(THE RECORDS)

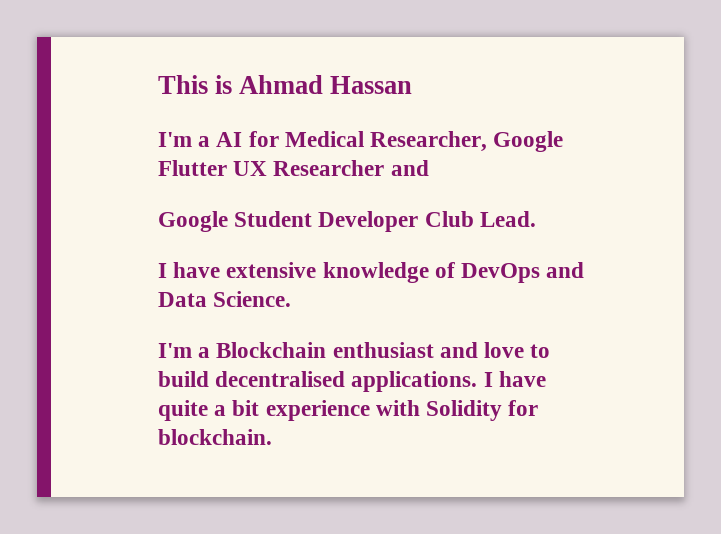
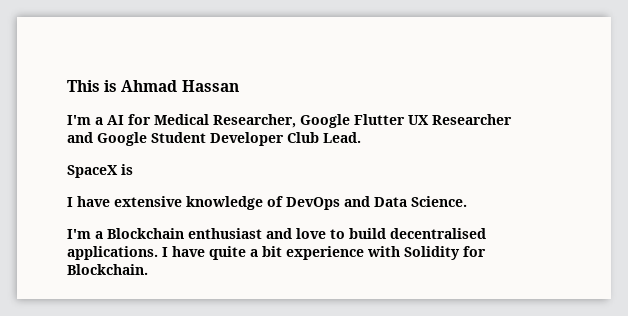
- I'm a AI for Medical Researcher, Google Flutter UX Researcher and
- Google Student Developer Club Lead.
+ I'm a AI for Medical Researcher, Google Flutter UX Researcher and Google Student Developer Club Lead.
+ SpaceX is
- I have quite a bit experience with Solidity for blockchain.
+ I have quite a bit experience with Solidity for Blockchain.

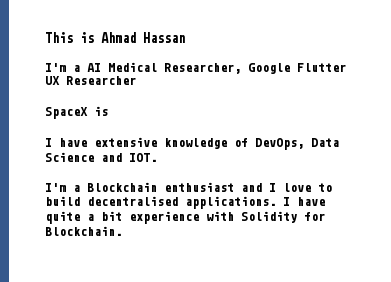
- I'm a AI for Medical Researcher, Google Flutter UX Researcher and Google Student Developer Club Lead.
+ I'm a AI Medical Researcher, Google Flutter UX Researcher
- I have extensive knowledge of DevOps and Data Science.
+ I have extensive knowledge of DevOps, Data Science and IOT.
- I'm a Blockchain enthusiast and love to build decentralised applications.
+ I'm a Blockchain enthusiast and I love to build decentralised applications.

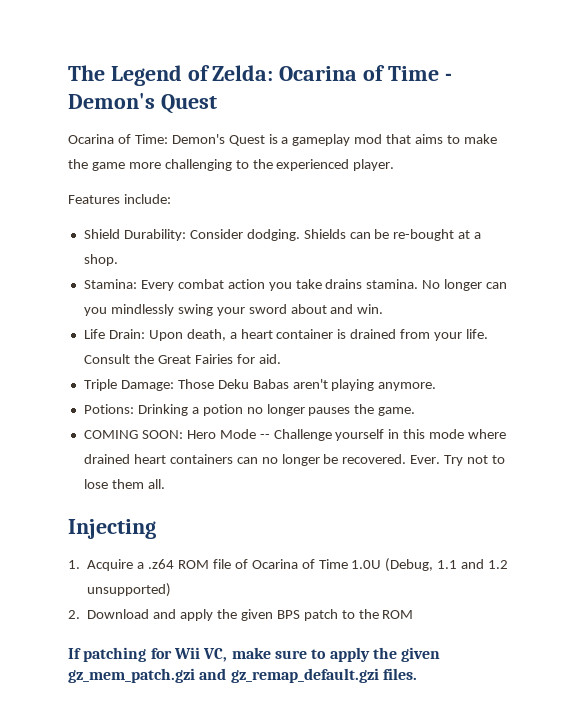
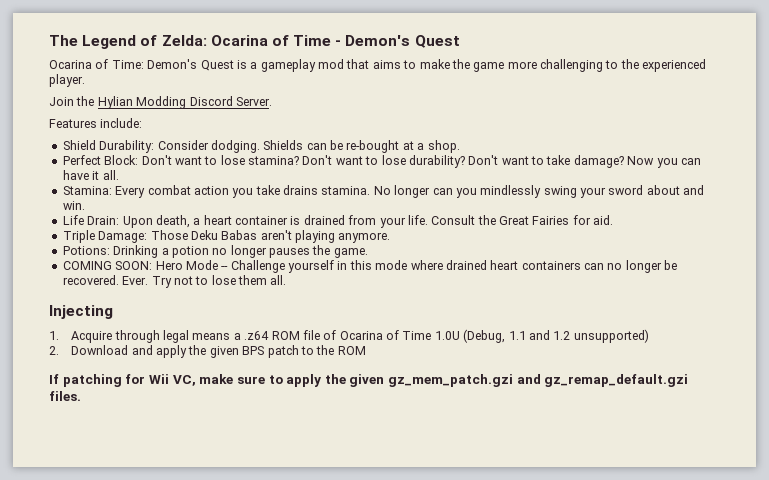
+ Join the Hylian Modding Discord Server.
+ Perfect Block: Don't want to lose stamina? Don't want to lose durability? Don't want to take damage? Now you can have it all.
- 1. Acquire a .z64 ROM file of Ocarina of Time 1.0U (Debug, 1.1 and 1.2 unsupported)
+ 1. Acquire through legal means a .z64 ROM file of Ocarina of Time 1.0U (Debug, 1.1 and 1.2 unsupported)

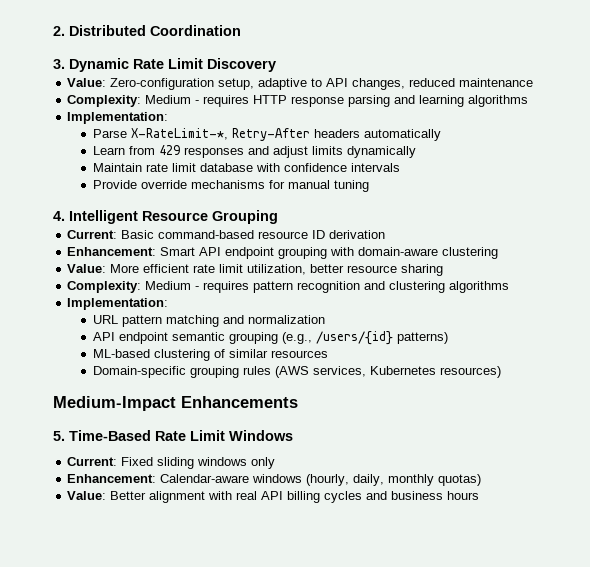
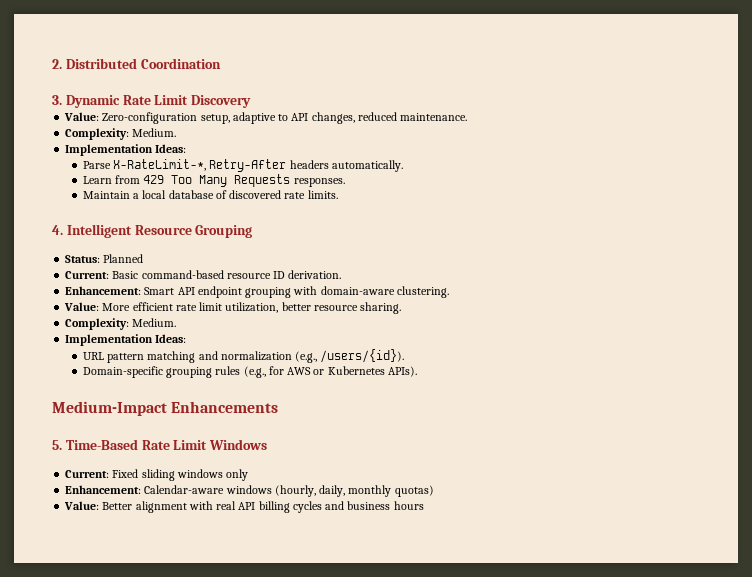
- Value: Zero-configuration setup, adaptive to API changes, reduced maintenance
- Complexity: Medium - requires HTTP response parsing and learning algorithms
- Implementation:
+ Value: Zero-configuration setup, adaptive to API changes, reduced maintenance.
+ Complexity: Medium.
+ Implementation Ideas:
- Parse X-RateLimit-*, Retry-After headers automatically
+ Parse X-RateLimit-*, Retry-After headers automatically.
- Learn from 429 responses and adjust limits dynamically
- Maintain rate limit database with confidence intervals
- Provide override mechanisms for manual tuning
+ Learn from 429 Too Many Requests responses.
+ Maintain a local database of discovered rate limits.
+ Status: Planned
- Current: Basic command-based resource ID derivation
+ Current: Basic command-based resource ID derivation.
- Enhancement: Smart API endpoint grouping with domain-aware clustering
+ Enhancement: Smart API endpoint grouping with domain-aware clustering.
- Value: More efficient rate limit utilization, better resource sharing
- Complexity: Medium - requires pattern recognition and clustering algorithms
- Implementation:
+ Value: More efficient rate limit utilization, better resource sharing.
+ Complexity: Medium.
+ Implementation Ideas:
- URL pattern matching and normalization
- API endpoint semantic grouping (e.g., /users/{id} patterns)
- ML-based clustering of similar resources
- Domain-specific grouping rules (AWS services, Kubernetes resources)
+ URL pattern matching and normalization (e.g., /users/{id}).
+ Domain-specific grouping rules (e.g., for AWS or Kubernetes APIs).

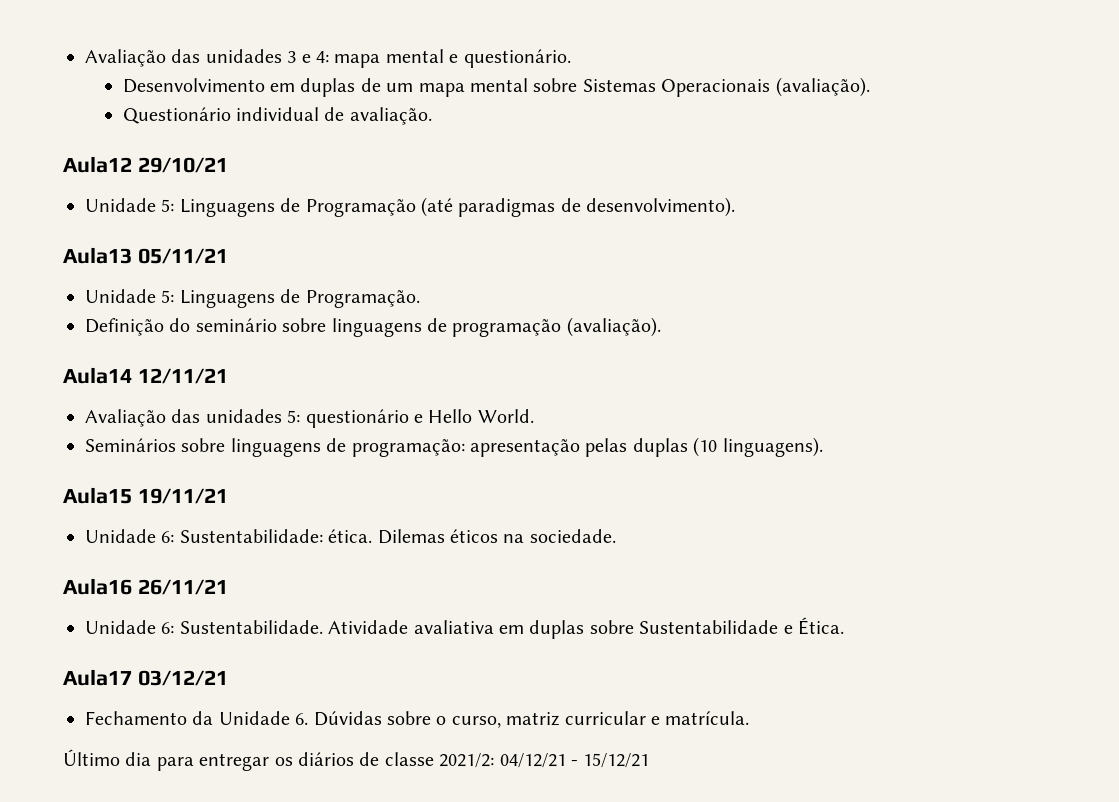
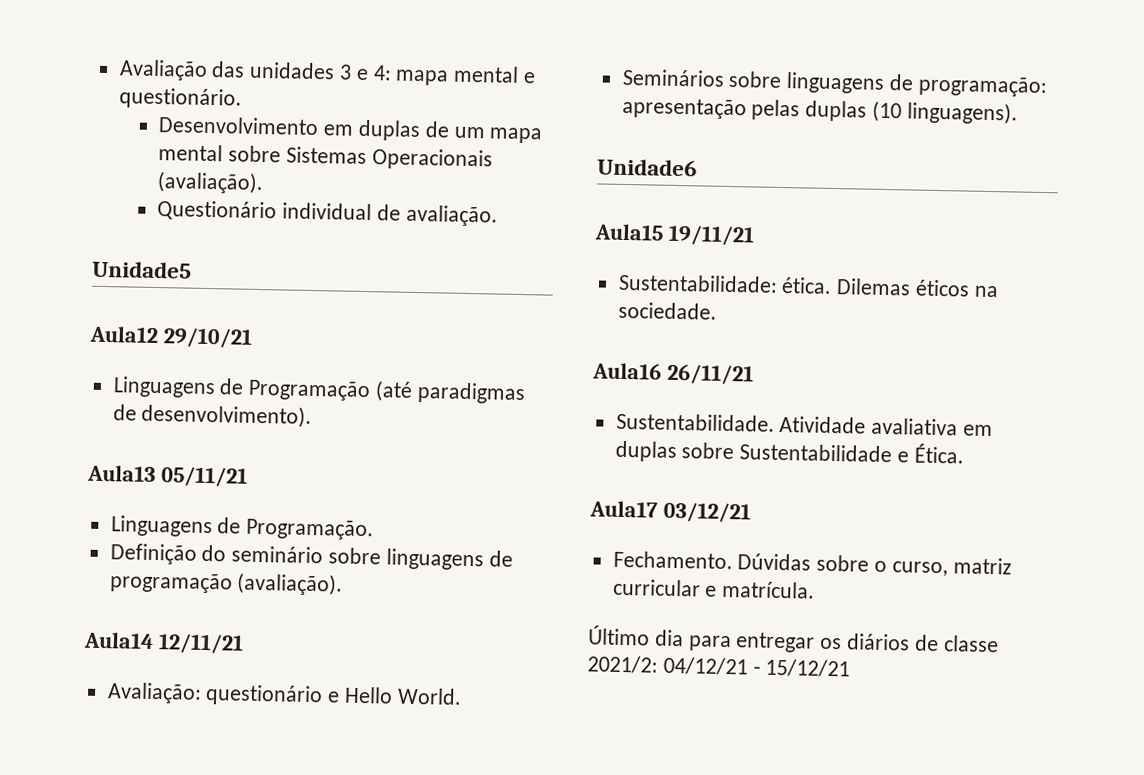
+ Unidade5
- Unidade 5: Linguagens de Programação (até paradigmas de desenvolvimento).
+ Linguagens de Programação (até paradigmas de desenvolvimento).
- Unidade 5: Linguagens de Programação.
+ Linguagens de Programação.
- Avaliação das unidades 5: questionário e Hello World.
+ Avaliação: questionário e Hello World.
+ Unidade6
- Unidade 6: Sustentabilidade: ética.
+ Sustentabilidade: ética.
- Unidade 6: Sustentabilidade.
+ Sustentabilidade.
- Fechamento da Unidade 6. Dúvidas sobre o curso, matriz curricular e matrícula.
+ Fechamento. Dúvidas sobre o curso, matriz curricular e matrícula.

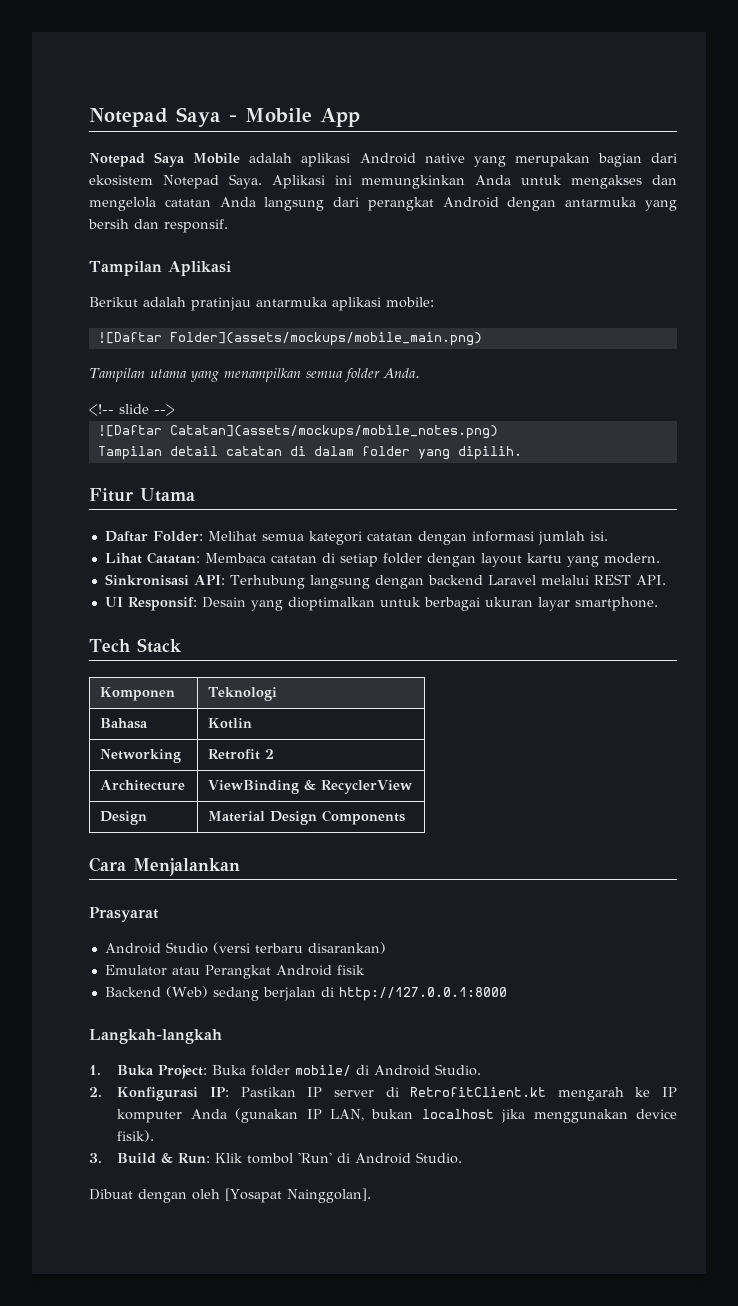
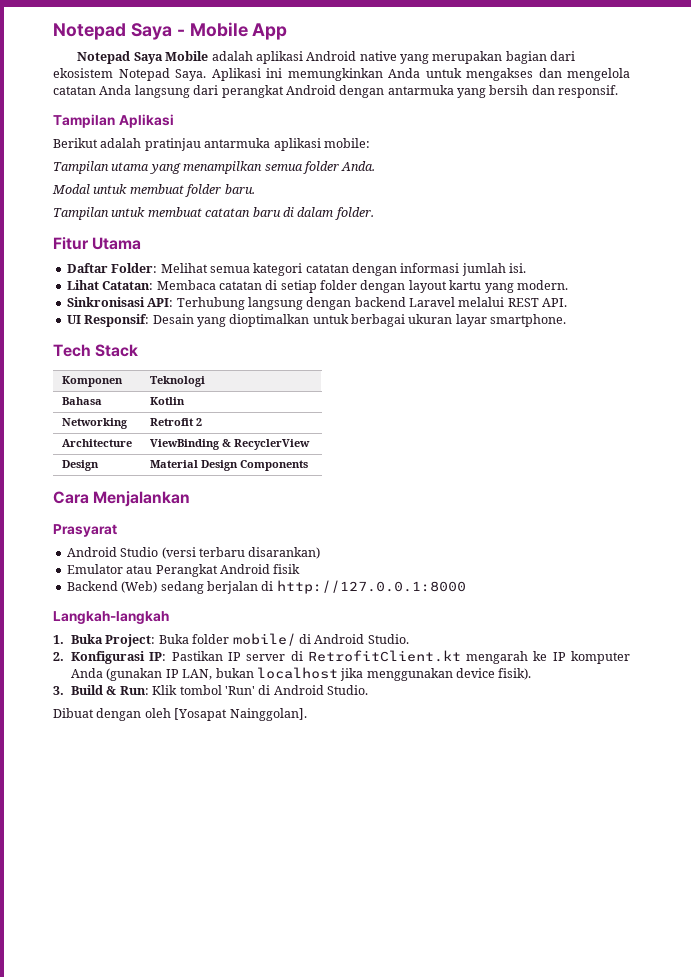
- ![Daftar Folder](assets/mockups/mobile_main.png)
- <!-- slide -->
- ![Daftar Catatan](assets/mockups/mobile_notes.png)
- Tampilan detail catatan di dalam folder yang dipilih.
+ Modal untuk membuat folder baru.
+ Tampilan untuk membuat catatan baru di dalam folder.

(End THE RECORDS)

_ABOUT THIS TASK_: If a line of the records above contains the word "love", count it; then give the total and nothing more.

_EXERCISE SOLUTION_: 2